Tuesday, April 1, 2008
Cinematic Provocateur
Unfortunately due to it’s limited stay at the Oriental and my inability to post this sooner, some of you may have missed the opportunity to see Funny Games. Some of you have at least most likely heard of it. This film remake of the original 1997 version by the same writer/director Michael Haneke had sparked a lot of controversy and had a lot of people talking. While some may have found it an un-necessary remake of it’s Austrian predecessor, as it had been remade shot for shot, Haneke stated that he had always thought the story an American appropriation.
The film is about a family of three traveling to their lakeside cottage for the weekend or week maybe. After they arrive they’re visited by two young men, very proper and dressed all in white, also dawning white gloves. These young men seem to be very polite at first but as the film progresses they begin to test the families limits and later we find out they have a whole different plan altogether. They take the family hostage and force them into humiliating and sometimes violent little “games,” eventually making them a bet that by the following morning they will be dead.

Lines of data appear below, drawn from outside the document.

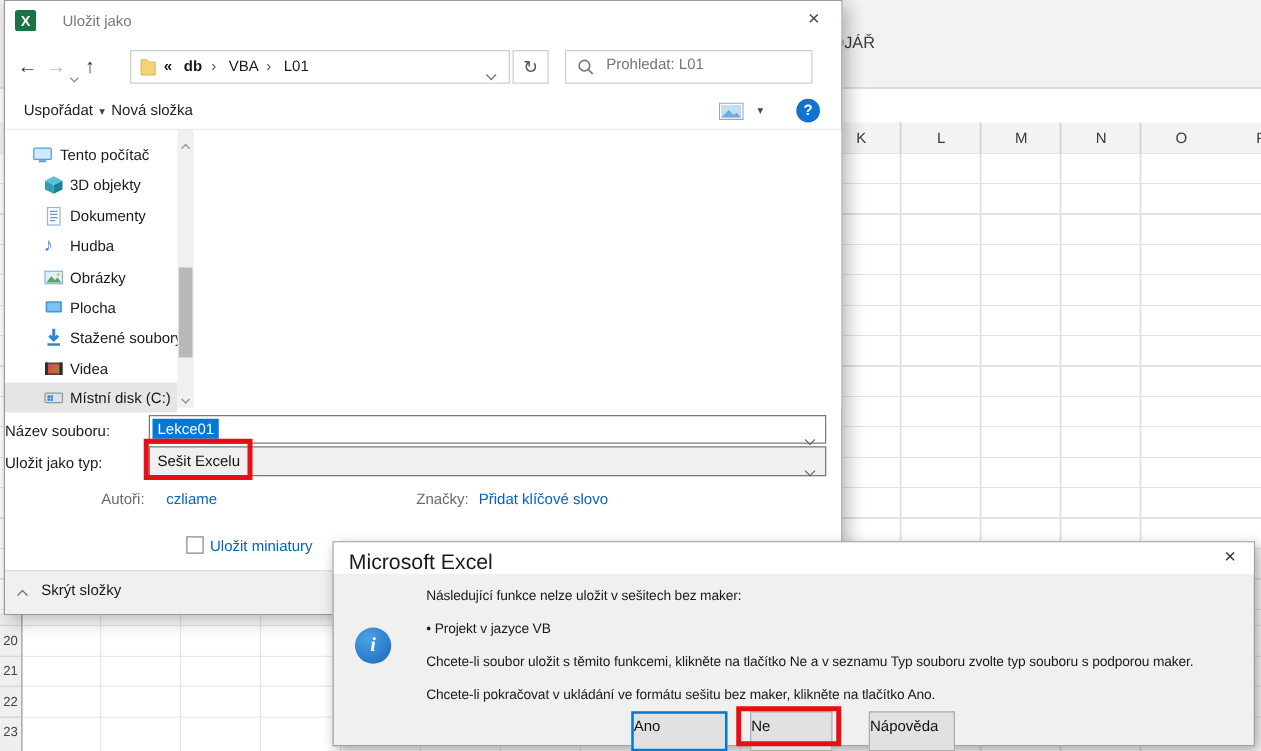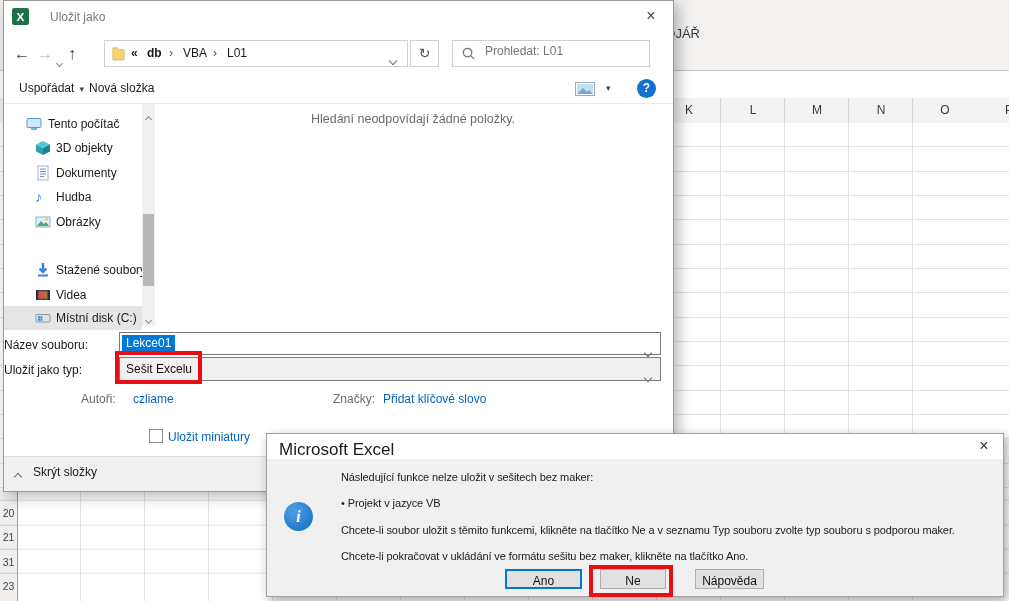--- a/index.html
+++ b/index.html
@@ -87,22 +87,22 @@
   .msgbox{left:266px;top:433px;width:738px;height:164px;background:#f0f0f0;border:1px solid #a0a0a0;
     box-shadow:3px 4px 10px rgba(0,0,0,.35);box-sizing:border-box;}
   .mb-titlebar{left:0;top:0;width:100%;height:25px;background:#fff;}
   .mb-title{left:12px;top:6px;font-size:17px;color:#1a1a1a;}
   .mb-close{right:6px;top:1px;width:26px;height:22px;text-align:center;line-height:22px;font-size:16px;color:#333;}
   .mb-info{left:17px;top:68px;width:29px;height:29px;border-radius:50%;
     background:radial-gradient(circle at 35% 30%,#4da0e4,#1769bd);color:#fff;
     font-size:16px;font-weight:bold;font-style:italic;text-align:center;line-height:29px;
     font-family:"Liberation Serif","DejaVu Serif",serif;}
   .mb-line{position:absolute;left:74px;font-size:11px;letter-spacing:-.1px;color:#1a1a1a;white-space:nowrap;}
-  .mb-btn{position:absolute;top:135px;height:20px;background:#e1e1e1;border:1px solid #adadad;
-    box-sizing:border-box;text-align:center;line-height:21px;font-size:12px;color:#111;}
+  .mb-btn{position:absolute;top:135px;height:32px;background:#e1e1e1;border:1px solid #adadad;
+    box-sizing:border-box;line-height:21px;font-size:12px;color:#111;}
   .mb-btn.default{border:2px solid #0078d7;}
 
   
   .redbox{border:4px solid #e80f14;background:transparent;box-sizing:border-box;}
 
   
   .z-bg{z-index:1;} .z-dlg{z-index:10;} .z-red1{z-index:15;} .z-msg{z-index:20;} .z-red2{z-index:40;}
 </style>
 </head>
 <body>
@@ -119,21 +119,21 @@
     <div class="xl-colcell" style="left:785px">M</div>
     <div class="xl-colcell" style="left:849px">N</div>
     <div class="xl-colcell" style="left:913px">O</div>
     <div class="xl-colcell" style="left:977px">P</div>
   </div>
   <div class="abs xl-grid-a z-bg"></div>
   <div class="abs xl-grid-b z-bg"></div>
   <div class="abs xl-rowheader z-bg">
     <div class="xl-rownum" style="top:11px">20</div>
     <div class="xl-rownum" style="top:35.3px">21</div>
-    <div class="xl-rownum" style="top:59.7px">31</div>
+    <div class="xl-rownum" style="top:59.7px">22</div>
     <div class="xl-rownum" style="top:84px">23</div>
     <div class="xl-rownum" style="top:108.3px">24</div>
   </div>
 
   <div class="abs save-dlg z-dlg">
 
     <div class="abs sd-titlebar">
       <span class="abs" style="left:8px;top:7px;width:17px;height:17px">
         <svg width="17" height="17" viewBox="0 0 16 16">
             <rect width="16" height="16" rx="2" fill="#1e7145"></rect>
@@ -221,20 +221,27 @@
         <span class="lb" style="left:52px">Hudba</span>
       </div>
       <div class="side-item" style="top:105.6px">
         <span class="ic" style="left:31px"><svg width="16" height="16" viewBox="0 0 16 16">
               <rect x="1" y="3" width="14" height="10" fill="#dff0fa" stroke="#8fb4d2"></rect>
               <polygon points="2,12 6,7 9,10 11,8 14,12" fill="#59a662"></polygon>
               <circle cx="11.5" cy="5.5" r="1.3" fill="#f2c24e"></circle>
             </svg></span>
         <span class="lb" style="left:52px">Obrázky</span>
       </div>
+      <div class="side-item" style="top:130px">
+        <span class="ic" style="left:31px"><svg width="16" height="16" viewBox="0 0 16 16">
+              <rect x="1.5" y="3" width="13" height="9" rx="1" fill="#3f97e0"></rect>
+              <rect x="2.8" y="4.2" width="10.4" height="6.6" fill="#7fc0f0"></rect>
+            </svg></span>
+        <span class="lb" style="left:52px">Plocha</span>
+      </div>
       <div class="side-item" style="top:154.4px">
         <span class="ic" style="left:31px"><svg width="16" height="16" viewBox="0 0 16 16">
               <path d="M8 1v8M4.5 6.5L8 10l3.5-3.5" stroke="#2f86d6" stroke-width="2.4" fill="none"></path>
               <path d="M3 13.5h10" stroke="#2f86d6" stroke-width="2"></path>
             </svg></span>
         <span class="lb" style="left:52px">Stažené soubory</span>
       </div>
       <div class="side-item" style="top:178.8px">
         <span class="ic" style="left:31px"><svg width="16" height="16" viewBox="0 0 16 16">
               <rect x="1" y="3" width="14" height="10" fill="#4a4a4a"></rect>
@@ -255,21 +262,20 @@
             </svg></span>
         <span class="lb" style="left:52px">Místní disk (C:)</span>
       </div>
 
       <div class="sbar">
         <div class="sbar-btn" style="top:4px"><span class="chev sm up" style="margin-top:5px"></span></div>
         <div class="sbar-thumb"></div>
         <div class="sbar-btn" style="bottom:2px"><span class="chev sm" style="margin-top:3px"></span></div>
       </div>
 
-      <div class="abs empty-msg">Hledání neodpovídají žádné položky.</div>
     </div>
 
     <div class="fld-label" style="top:337px">Název souboru:</div>
     <div class="abs fname-box">
       <span class="fname-val">Lekce01</span>
       <span class="combo-chev"><span class="chev"></span></span>
     </div>
     <div class="fld-label" style="top:362px">Uložit jako typ:</div>
     <div class="abs ftype-box">
       <span class="ftype-val">Sešit Excelu</span>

Haneke, also known for his film Cache (Hidden), states that this film is a commentary on the audience’s obsession with violence, setting up the question for each viewer to ask themselves, “why am I watching this?” However, unlike other films with similar content such as the Saw movies or Hostel, this film isn’t concerned with the on screen gore tactic as Haneke is out to shatter your soul and emotions. Some critics have dismissed this film calling it “torture porn” but as far as blood, there’s very little, and sex or nudity, nonexistent. Sorry if I spoiled that for anyone. Haneke pulls this film off with a kind of artistry in that it skips all the mainstream horror kicks and goes straight for the shear terror. I personally have always felt that a good “horror” film may not even be one within the horror genre, but one that makes the viewer truly uncomfortable and leaves no desire to ever see it again.
Allow me to quickly plug another film, widely unknown, that was made with the same intentions. It’s a 2002 french independent film by Gaspar Noe called Irreversible. This is by far one of the most shocking, almost impossible to watch, films I’d ever seen from it’s brutal rape scene to intense assault on a man’s face via fire extinguisher. However, this film also challenges the borders and poses the question, “why do we watch movies?” The story is told similar to that in Memento in that it goes in reverse chronological order, thus making the end (beginning of the story) more tragic and is shot with almost entirely with a hand held camera (= seizure) What’s also important about this independent film, and films like Funny Games, is that it presents a dose of the harshness of reality. It doesn’t soften up it’s material like most mainstream, Hollywood movies would.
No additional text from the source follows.